2014-04-23

plaidCTF 2014 - g++ (re200)

By aDR4eA
Filed under plaidCTF2014 Crypto templates preprocessor horror

For PlaidCTF2014, Eindbazen and fail0verflow joined forces as 0xffa, the Final Fail Alliance. Don't miss out on other write-ups at Eindbazen's site!

Although it seems like The Plague's projects are  open source, it's not
quite so simple to figure out what the source code  does. We believe
this project is supposed to print out secret information, but the KEY
variable in the Makefile has been lost. Find the key, build the
project, get us the information.

Oh noes, the key is gone!

Let’s first take a look at the makefile:

KEY:=guess_a_key
.PHONY: all key.h

all: solveme.cpp key.h
  g++ -std=c++0x solveme.cpp -ftemplate-depth-1000000 -o solveme

key.h:
  echo '${KEY}' | perl -p -e 's/(.)/sprintf("K(%d,%d)\n",$$i++,ord($$1))/ge' > key.h

Uh-huh. Let’s first compile this thing, maybe the supplied key is already good?

$ time make
echo 'guess_a_key' | perl -p -e
's/(.)/sprintf("K(%d,%d)\n",$i++,ord($1))/ge' > key.h
g++ -std=c++0x solveme.cpp -ftemplate-depth-1000000 -o solveme

real    0m18.328s
user    0m20.660s
sys     0m0.736s

$ cat key.h
K(0,103)
K(1,117)
K(2,101)
K(3,115)
K(4,115)
K(5,95)
K(6,97)
K(7,95)
K(8,107)
K(9,101)
K(10,121)

$ ./solveme
Wrong

(Yeah this is a particularly slow machine.)

The magic here is that the validation happens at compile-time using templates. Let’s take a look:

template <int i>
struct key {
  S r = 0;
};

#define K(i,v) \
template <> \
struct key<i> { \
  S r = v; \
};

#include "key.h"

int main() {
  if (!vv<0>::r) {
    int i;
    char skey[] = {key<0>::r, key<1>::r, key<2>::r, key<3>::r, key<4>::r, key<5>::r, key<6>::r, key<7>::r, key<8>::r, key<9>::r, key<10>::r, key<11>::r, key<12>::r, key<13>::r, key<14>::r, key<15>::r};
    for (i = 0; i < 1<<(1<<(1<<1)); i++)
      std::cout << skey[i];
    std::cout << "\n";
  }
  else {
    std::cout << "Wrong\n";
  }
  return 0;
}

We can see that key<i>::r is the i’th byte of the key that was provisioned using the makefile. All other key bytes are 0 due to the unspecialized class key.
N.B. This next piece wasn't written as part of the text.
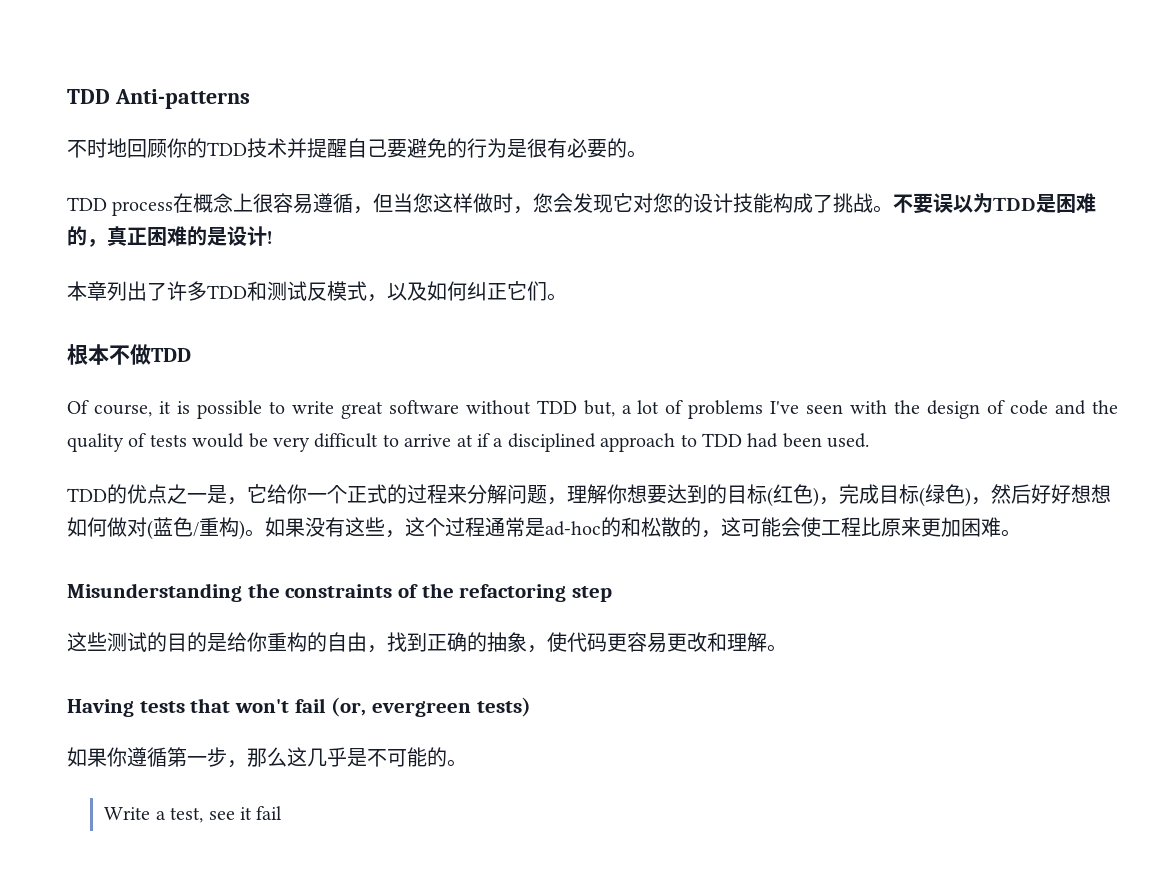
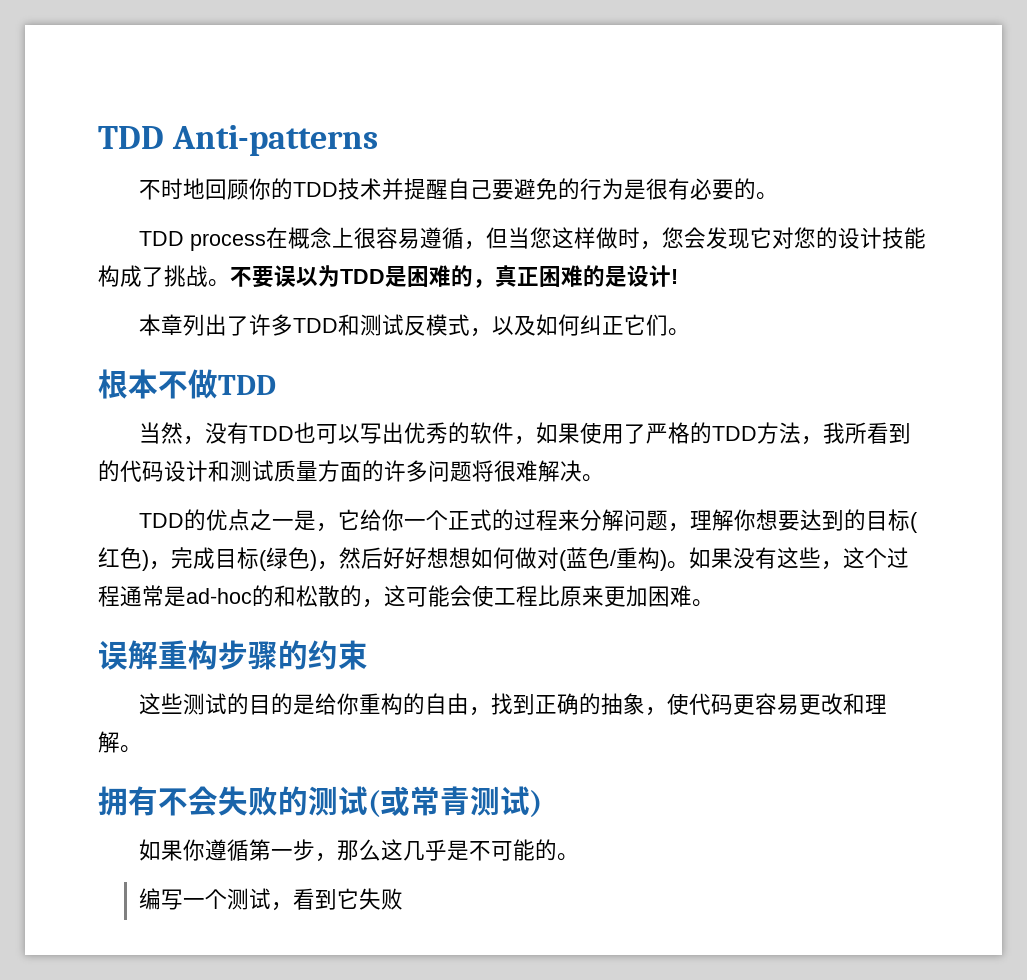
[67,400,1119,419] [67,433,870,452] Of course, it is possible to write great software without TDD but, a lot of problems I've seen with the design of code and the quality of tests would be very difficult to arrive at if a disciplined approach to TDD had been used. -> [139,422,912,445] [98,460,604,482] 当然，没有TDD也可以写出优秀的软件，如果使用了严格的TDD方法，我所看到的代码设计和测试质量方面的许多问题将很难解决。
[67,583,613,602] Misunderstanding the constraints of the refactoring step -> [98,640,368,670] 误解重构步骤的约束
[67,697,531,717] Having tests that won't fail (or, evergreen tests) -> [98,786,542,817] 拥有不会失败的测试(或常青测试)
[104,806,283,823] Write a test, see it fail -> [138,888,403,911] 编写一个测试，看到它失败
vv<0>::r apparently is false only if we entered a good key.

template <int n>
struct gg {
  S r = R((u<n,n|2>::r)) - r<(n>>2),((n)&3)>::rr;
};

template <int n>
struct vvv {
  S r = gg<n>::r|gg<n+1>::r|gg<n+2>::r|gg<n+3>::r;
};

template <int n>
struct vv {
  S r = vvv<0>::r|vvv<4>::r|vvv<8>::r|vvv<12>::r;
};

So - vv validates the full key, vvv validates a fourth of the key, and gg validates one sixteenth of the key. We can already see that in order for gg<i>::r == 0 (which must be true for i == [0..15], so apparently the first 16 characters of the key are validated - and printed), R((u<n,n|2>::r)) must be equal to r<(n>>2),((n)&3)>::rr.

Let’s see what R(x) is:

#define R(a) (m<(a),(QQ),(QQ)>::r)
#define QQ ((1<<(1<<3))|1)
template <int a, int b, int c>
struct m {
  S r = (a-((a/b)*b));
};

QQ is 0x101, and m<a,b>::r is a % b. This leaves u<>::r and r<>::rr.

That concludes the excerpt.